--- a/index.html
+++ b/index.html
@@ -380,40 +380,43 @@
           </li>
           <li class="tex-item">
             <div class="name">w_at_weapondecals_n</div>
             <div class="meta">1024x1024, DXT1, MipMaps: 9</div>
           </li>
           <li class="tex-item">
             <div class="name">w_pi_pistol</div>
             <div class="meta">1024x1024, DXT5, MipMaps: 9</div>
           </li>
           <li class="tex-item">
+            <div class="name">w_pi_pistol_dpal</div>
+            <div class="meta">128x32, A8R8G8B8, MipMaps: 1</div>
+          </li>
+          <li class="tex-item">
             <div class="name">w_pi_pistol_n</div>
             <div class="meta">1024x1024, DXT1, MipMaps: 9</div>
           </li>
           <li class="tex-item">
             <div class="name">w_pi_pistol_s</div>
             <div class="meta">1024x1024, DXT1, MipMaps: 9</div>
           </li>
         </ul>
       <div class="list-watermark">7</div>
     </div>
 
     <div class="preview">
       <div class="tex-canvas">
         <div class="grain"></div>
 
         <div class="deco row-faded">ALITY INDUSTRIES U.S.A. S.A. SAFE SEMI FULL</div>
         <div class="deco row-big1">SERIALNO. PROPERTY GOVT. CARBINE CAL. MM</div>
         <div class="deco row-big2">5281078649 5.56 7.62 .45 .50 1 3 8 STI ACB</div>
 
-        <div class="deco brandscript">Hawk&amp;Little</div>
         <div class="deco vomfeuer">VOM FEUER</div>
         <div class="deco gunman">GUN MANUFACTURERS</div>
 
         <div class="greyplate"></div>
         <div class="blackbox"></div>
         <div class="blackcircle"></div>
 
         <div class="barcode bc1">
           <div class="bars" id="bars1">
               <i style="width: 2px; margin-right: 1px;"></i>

━━━━━━━━

== Work required ==
Could you reproduce every record exactly as it appears?

== Written solution ==
--- a/index.html
+++ b/index.html
@@ -380,40 +380,43 @@
           </li>
           <li class="tex-item">
             <div class="name">w_at_weapondecals_n</div>
             <div class="meta">1024x1024, DXT1, MipMaps: 9</div>
           </li>
           <li class="tex-item">
             <div class="name">w_pi_pistol</div>
             <div class="meta">1024x1024, DXT5, MipMaps: 9</div>
           </li>
           <li class="tex-item">
+            <div class="name">w_pi_pistol_dpal</div>
+            <div class="meta">128x32, A8R8G8B8, MipMaps: 1</div>
+          </li>
+          <li class="tex-item">
             <div class="name">w_pi_pistol_n</div>
             <div class="meta">1024x1024, DXT1, MipMaps: 9</div>
           </li>
           <li class="tex-item">
             <div class="name">w_pi_pistol_s</div>
             <div class="meta">1024x1024, DXT1, MipMaps: 9</div>
           </li>
         </ul>
       <div class="list-watermark">7</div>
     </div>
 
     <div class="preview">
       <div class="tex-canvas">
         <div class="grain"></div>
 
         <div class="deco row-faded">ALITY INDUSTRIES U.S.A. S.A. SAFE SEMI FULL</div>
         <div class="deco row-big1">SERIALNO. PROPERTY GOVT. CARBINE CAL. MM</div>
         <div class="deco row-big2">5281078649 5.56 7.62 .45 .50 1 3 8 STI ACB</div>
 
-        <div class="deco brandscript">Hawk&amp;Little</div>
         <div class="deco vomfeuer">VOM FEUER</div>
         <div class="deco gunman">GUN MANUFACTURERS</div>
 
         <div class="greyplate"></div>
         <div class="blackbox"></div>
         <div class="blackcircle"></div>
 
         <div class="barcode bc1">
           <div class="bars" id="bars1">
               <i style="width: 2px; margin-right: 1px;"></i>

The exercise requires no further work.